[erlang-questions] Maps

Loïc Hoguin essen@REDACTED
Tue May 14 22:38:43 CEST 2013


On 05/14/2013 09:05 PM, Jachym Holecek wrote:
> # Lo?c Hoguin 2013-05-14:
>> On 05/14/2013 03:07 PM, Robert Virding wrote:
>>> Lo?c you and I can meet at dawn like gentlemen to discuss special syntax
>>> or not. Swords or pistols? :-)
>>
>> Pistols.
>>
>> I don't disagree with most of what you say. The special syntax isn't
>> really needed until you get a project where you need to keep really many
>> things in the state (hundreds if not thousands of terms per connection)
>> and update them many times, in my case many times per second, while
>> still striving for low latency.
>
> Have you considered ETS tables? A private ordered_set variety would seem
> to fit your needs rather well, based on what you just said and an example
> you gave in an earlier post. You mention keeping large state, be mindful
> this may, inherently, be playing against your low latency goal if you keep
> all the data on heap. Well, depending on what precisely you mean by "large
> state" and "low latency".
>
> Just briefly -- you mentioned you need to maintain nested objects along
> with attributes:
>
>    true = ets:insert_new(Tid, {{Player_id, possesions, Item_id, count}, 1})
>
> There's also ets:{update_counter/X|lookup_element/X}, and ets:select/X with
> known prefix behaves just nice too. Maybe a list would work better as key
> type than tuple. Anyway, you get the idea.

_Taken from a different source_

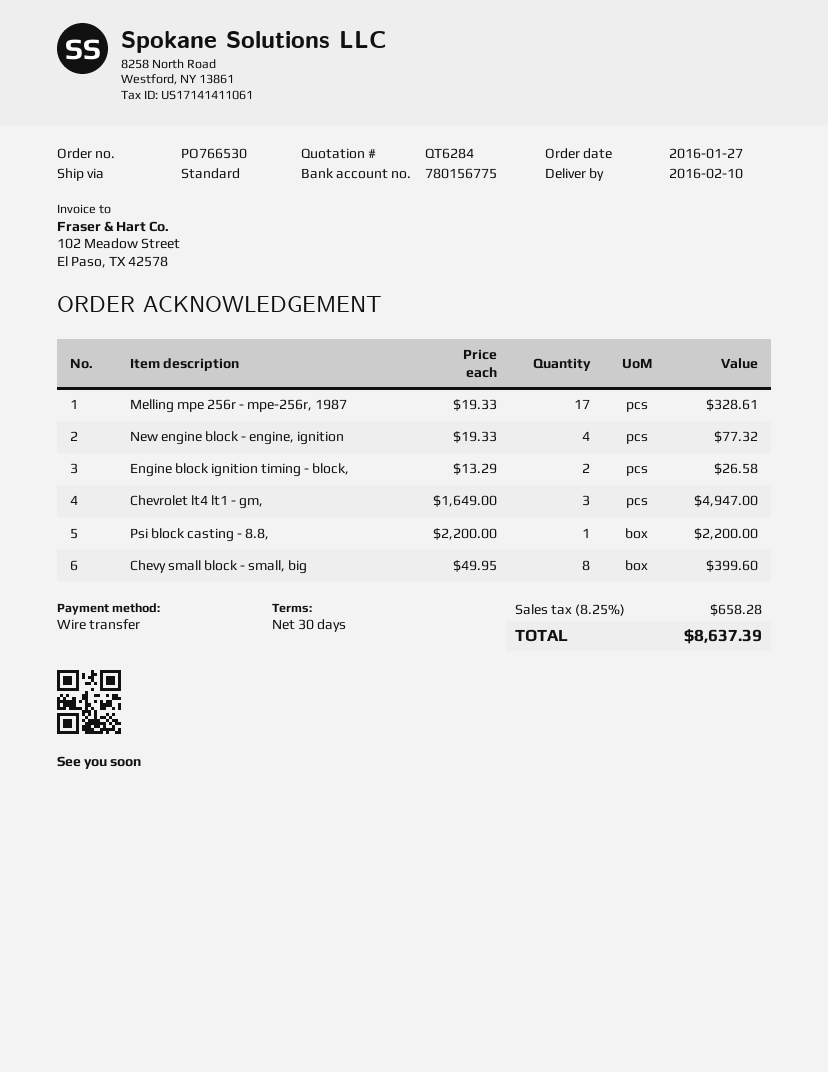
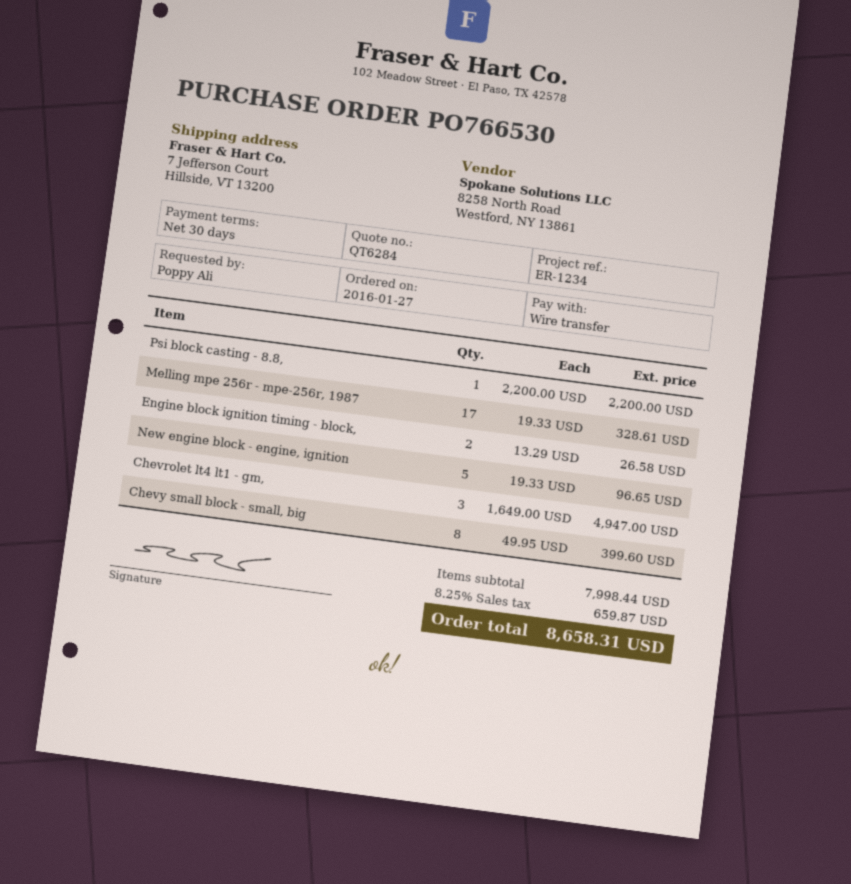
New engine block - engine, ignition: 4 x 19.33 = 77.32 -> 5 x 19.33 = 96.65
tax: 8.25% = 658.28 -> 8.25% = 659.87
total: 8637.39 -> 8658.31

Thanks but I already know ets. ets is too verbose, and I can't pattern 
match against values easily in function clauses.

There's been a thread a while back with various "solutions" being given, 
none coming close to what maps can allow, most particularly none 
allowing matching in function clauses, which is the other requirement 
for the code to be tidy.

> Also -- you could consider using processes to encapsulate various bits of
> state.

I'd just be passing the data back to the connection process all the 
time, it's pointless. I don't control the protocol, and the protocol 
requires many superfluous values to be sent to the client all the time. 
The only thing I can control is how I structure things to make this 
easier for me, and avoid writing too much code to do it. Maps allow me 
to do that.

>> How do you access deep values in JSON in Erlang?
>
> I don't. Usually it ends up being pretty reasonable to convert them to
> Erlang-friendly internal representations on protocol boundaries (good
> thing one mostly knows what parts of them are actually of intereset),
> these end up being mostly flat -- often tagged-value lists or records.
>
> For conversion itself -- layer-by-layer, accumulating the result as
> you go. But clearly, it all depends on the details here.

If you only had objects you could do it in a single line with maps. If 
you also have arrays, it'll be one list comprehension per array on top 
of that, with possible operations inside it. You could process your 
whole JSON with a one liner. No accumulators, not lists:reverse, no need 
to write any function, and most likely a lot more optimized with less 
chances of bugs than you'd have done otherwise.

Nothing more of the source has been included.